Translation disorientation!
Somehow, these pods contained the ability to project Alcubierre pocket universes—just like the main drive. But why?

Then, like a giant clearing its throat, a two kilometer-long accelerator funnel took form in the central axis guts of
Mata Hari.
At its base flared the largest plasma generator he’d ever seen. Along its length and at its front end spiraled superconducting magnetic field coils. The magcoils would direct the resulting plasma globe outward, then up, down, sideways—in any direction. But unerringly at its foe. His mind churning with log scale math figures, Matt realized that this axial plasma gun alone contained enough energy to shatter the crust of a planet. With one shot. This weapon was a world-wrecker.

Lastly, and most terribly, he felt the new mind appear from deep within the stygian depths of
Mata Hari.
A mind unlike the normal, reasonable persona of Mata Hari
.
This mind matched the hard-toned warrior-male voice he’d been hearing more and more lately. It felt like a . . . a BattleMind. Compared to it, Mata Hari’s normal persona seemed pale and uncertain.

Trembling, he thought his query. “Who are you?”

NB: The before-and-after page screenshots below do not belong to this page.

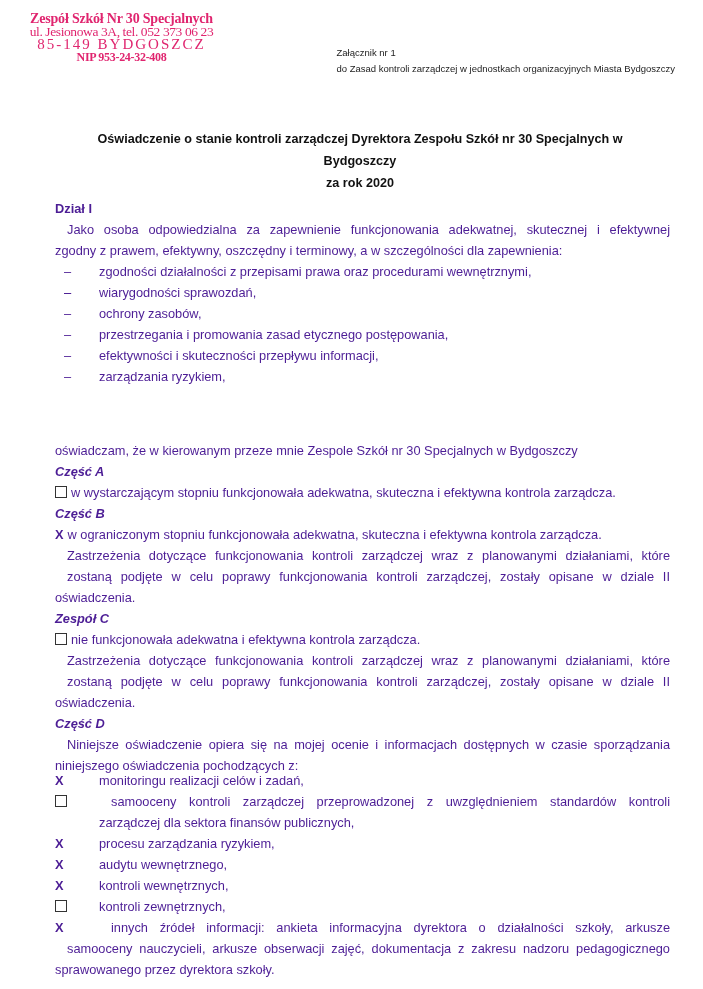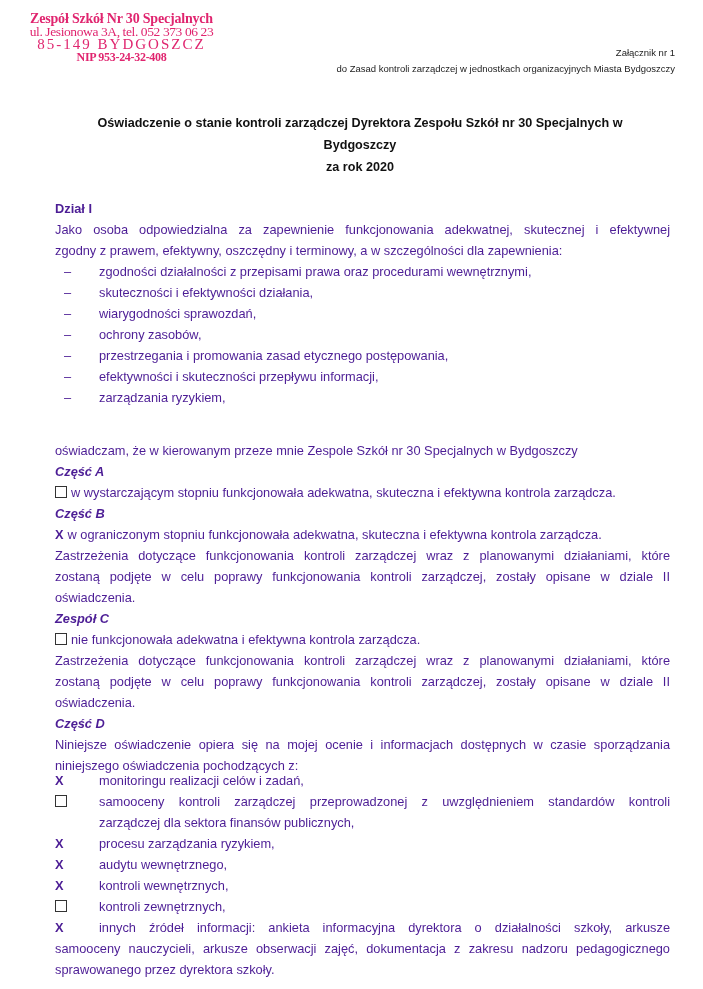"Załącznik nr 1" .annex { text-align: right -> left }
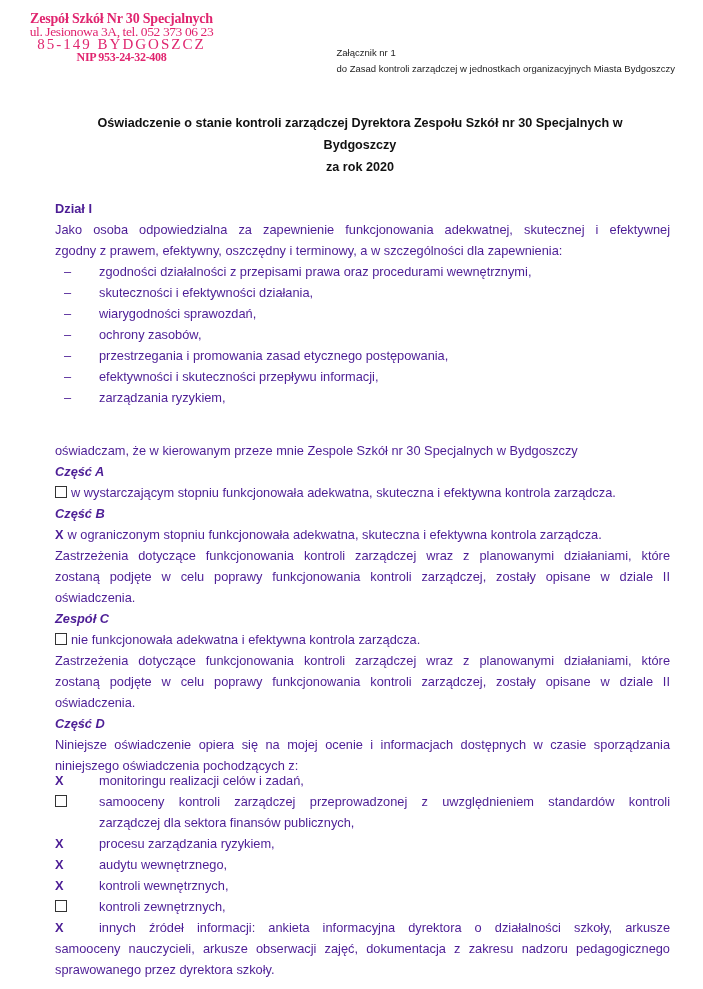"Oświadczenie o stanie kontroli" .title { top: 112px -> 128px }
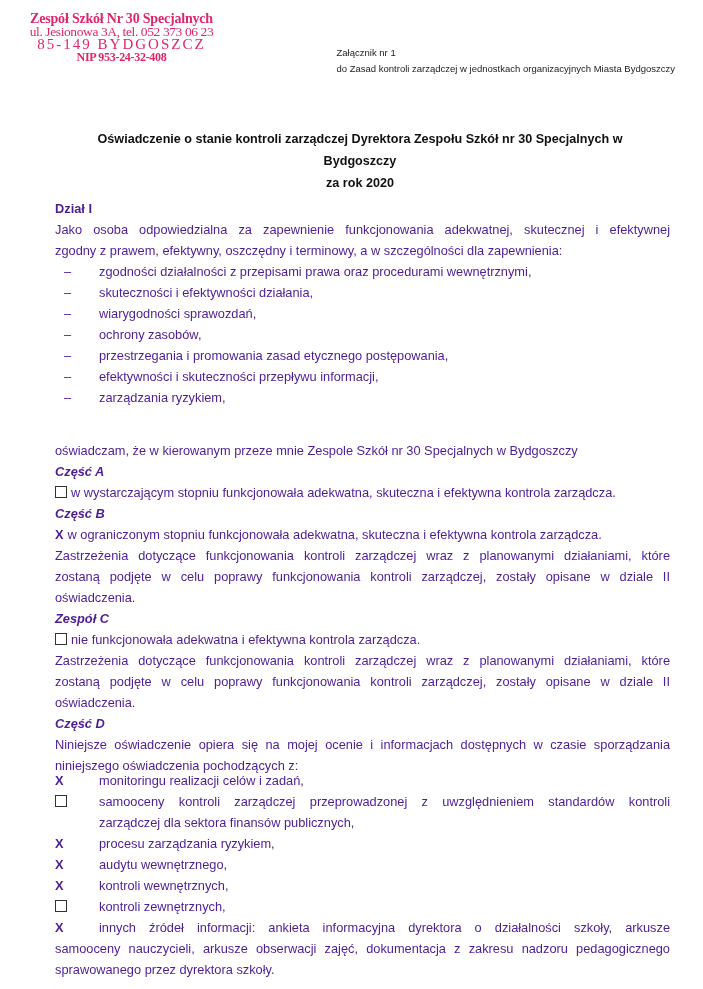"Jako osoba odpowiedzialna za zapewnienie" .jline { margin-left: none -> 12px }
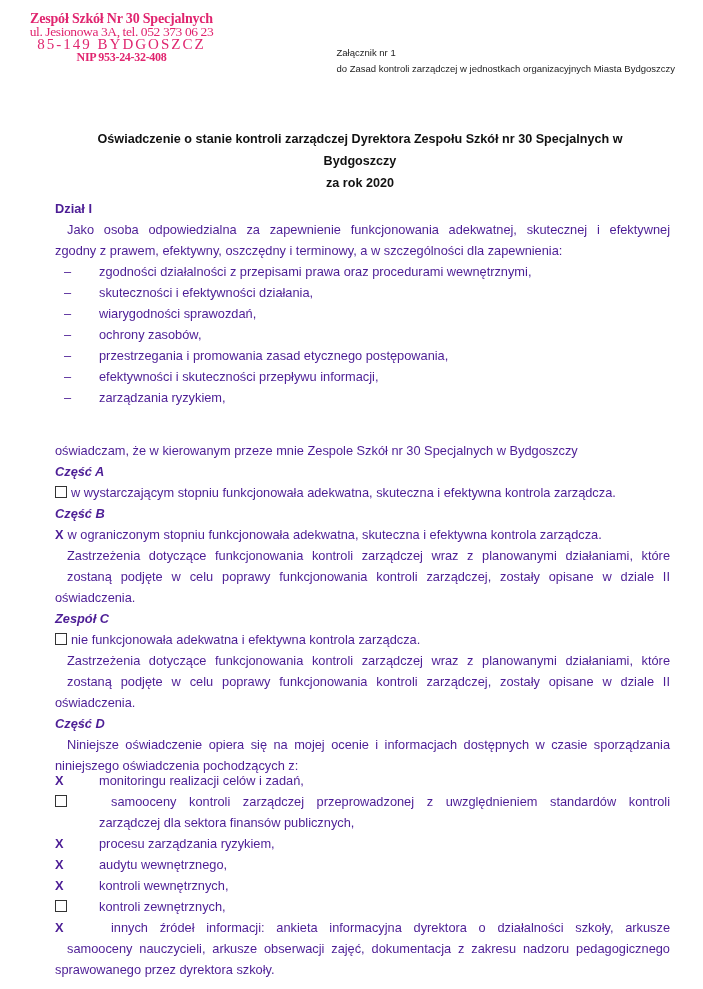"skuteczności i efektywności działania," span { html: <span>skuteczności i efektywności działania,</span> -> none }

With but a minor feed from its powerful central cortex, the BattleMind answered him . . . as simultaneously it moved across the femtoseconds to confront an Anarchate Nova-class battleglobe. Like far distant tolling bells, Matt sensed and heard the Threat alarms and Option presentations. The Anarchate’s black globe had sensed his ship’s Change, powered up its own systems, and now shot toward them, scattering tiny Inspection Golems the way a shark scatters minnows.

Doom impended.

“Who am I?” spoke a bell-like voice. “I am BattleMind. Also Destruction Device Six Hundred and Forty-Seven, of the 94th Imperial Dynast of the T’Chak Imperium, late of the Magellanic shipyards and the Lacunae Mindworks.”

Ohhhh, shit.

Eliana had heard. He could tell by the way she trembled as they held each other. They shook with cold—besides the lights, Mata Hari
had also cut off the local enviro-controls and anything else that used energy which it could bring to bear on the Nova. Matt tried again.

“Where is . . . my
Mata Hari?”

A buffeting roar of crude laughter shook him, both mentally and physically as its answer rebounded off the Biolab walls. “Your
Mata Hari? How amusing. She was an autonomous mind that I created and placed in the Bridge, though she did not know it or know the purpose of the areas you labeled Restricted Rooms. It was necessary to present a persona that could pass unchallenged in these strange star fields. That job is now completed and she has been confined to her Memory Pillars.” Puzzlement briefly touched the BattleMind’s voice. “It has been too long since the T’Chak visited this part of the galaxy. My task is clear. Defeat this unit outside and return home with a Threat status report. I am expected.”

“Idiot!” Eliana screamed her frustration. “It’s been two hundred thousand years
since anyone heard from the T’Chak! There’s no one
left
to report home to! They are all gone from the Small Magellanic Cloud.”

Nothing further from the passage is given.